Christopher Mills was born in Longton, Staffordshire, England on 7 September 1860.
He was the son of Richard Mills (b. 1829), a wheelwright, and Eliza Lloyd (b. 1828), both Staffordshire natives who had married in late 1855. Christopher had seven known siblings: Felix Lloyd (b. 1857), Herbert (b. 1859), Alfred Lloyd (b. 1862), Eliza Ann (b. 1864), Richard Hatfield (b. 1867), Oliver (b. 1868) and Gertrude (b. 1871).
Christopher and his family appear on the 1861 census living at 10 Middle Cross Street (?), Longton, Staffordshire. By the time of the 1871 census the family were living at 89-91 Ward Street, Longton and Richard Mills was by now described as a carpenter and joiner. The 1881 census would see another shift of address, this time to 66 Queen Street, Stoke-on-Trent. Christopher would be absent from this census but would have returned home by the time of the next census in 1891 when they were living at 62 Queen Street and a 30-year-old Christopher, who was unmarried, was described as a butcher.

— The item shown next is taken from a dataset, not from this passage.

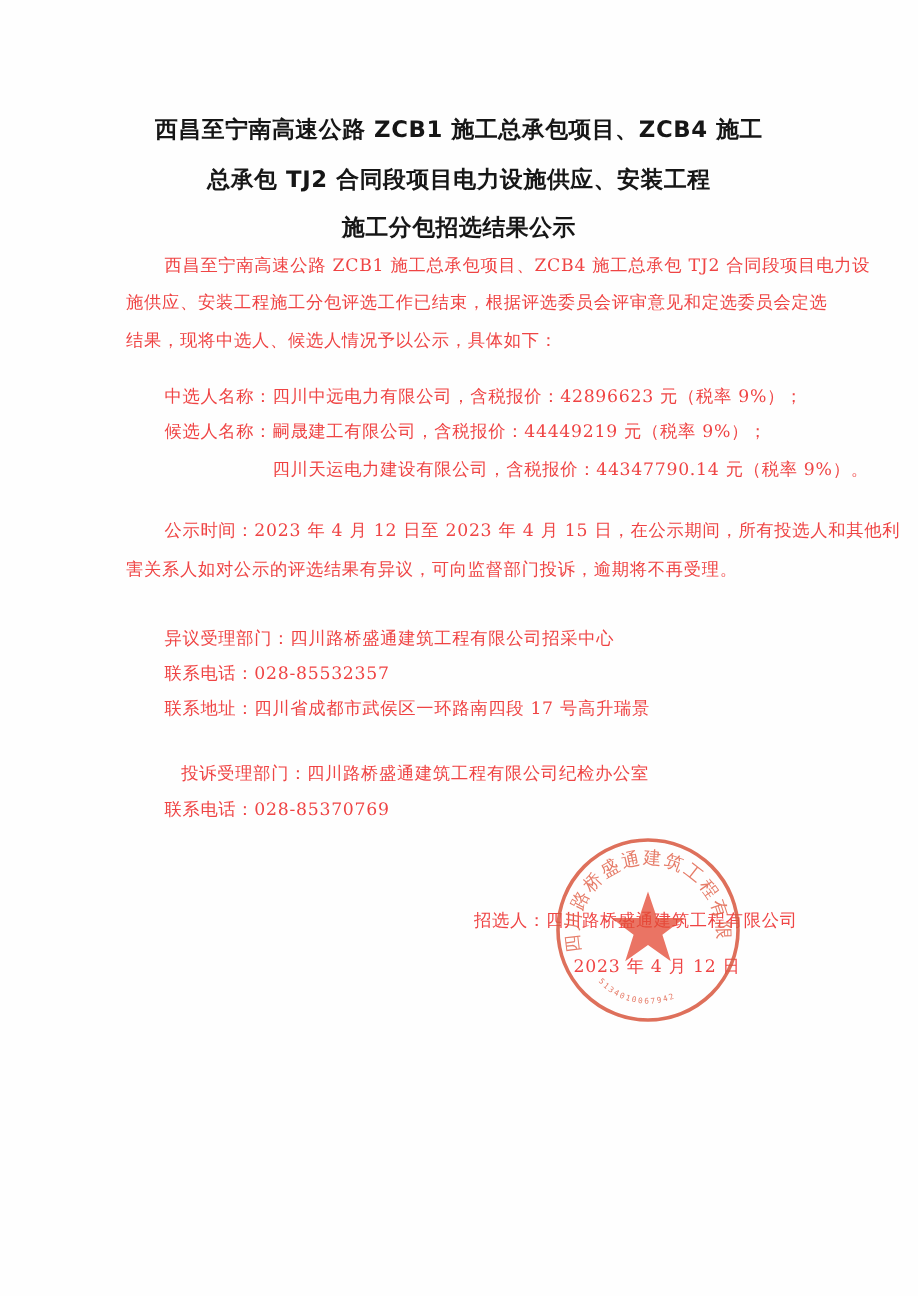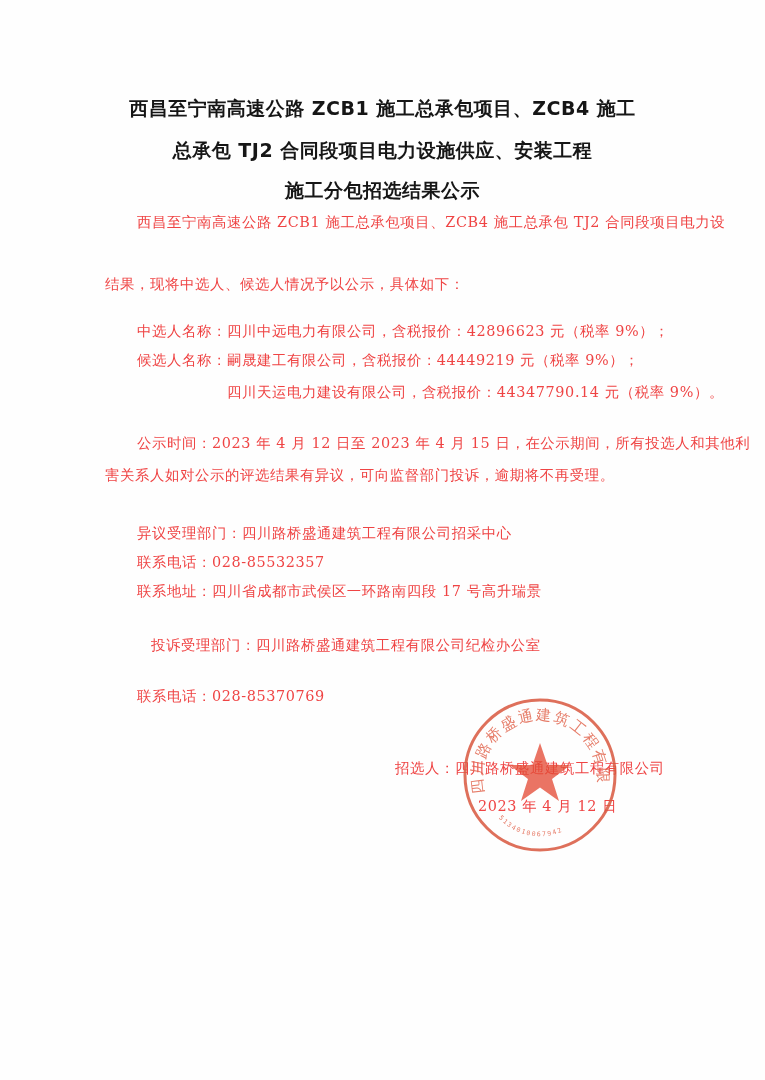"施供应、安装工程施工分包评选工作已结束，根据评选委员会评审意见和定选委员会定选" div.text { html: none -> <div>施供应、安装工程施工分包评选工作已结束，根据评选委员会评审意见和定选委员会定选</div> }
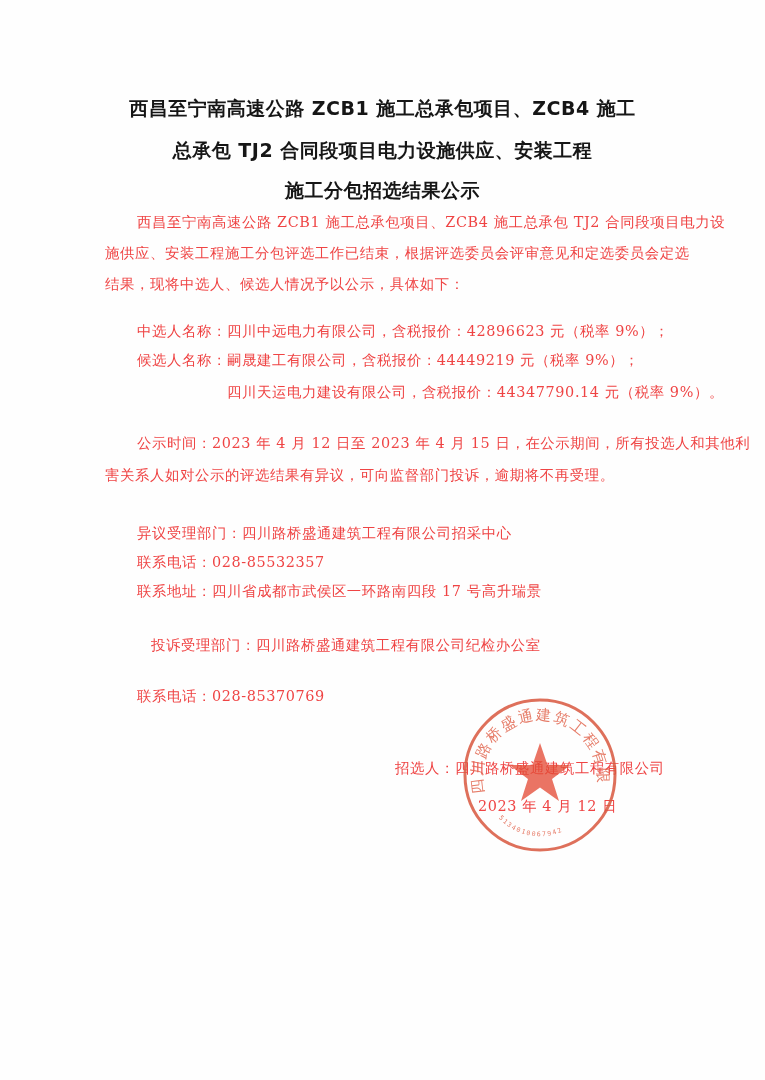"联系电话：028-85370769" div.text { top: 686px -> 665px }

He was married in Staffordshire on 26 December 1892 to Selina Ellen Kemp (b. 1864), a native of Fenton, Staffordshire. The couple would have two children, a son Alfred John (b. 27 October 1895; died 1976) and a daughter Frances May (b. 13 May 1900; died 1980), both born in Fenton, and the family appeared on the 1901 census living at 5 Chapel Street in that village. Unfortunately, Christopher was widowed in 1903 when his wife died aged only 39.
When he signed-on to the Titanic, on 6 April 1912, Christopher gave his address as 94 Albert Road, (Chapel, Southampton). His last ship had been the St. Paul. As assistant butcher he received monthly wages of £4, 10s.
Mills was rescued (some researchers place him in collapsible C). A letter from a relation of Chris Mills survives. Written in the days following the sinking it mentions the uncertainty of knowing whether or not he had survived (read transcription).
He later returned to England and resumed his career at sea, signing on to the Oceanic on 29 May 1912.
Christopher Mills died in Southampton on 5 December 1930, newspapers reported at the time that he had a premonition of his death.
He was buried in Hartshill cemetery (also known as Stoke cemetery) Stoke-on-Trent, Staffordshire, England (Block 111, Row 8, Grave 19).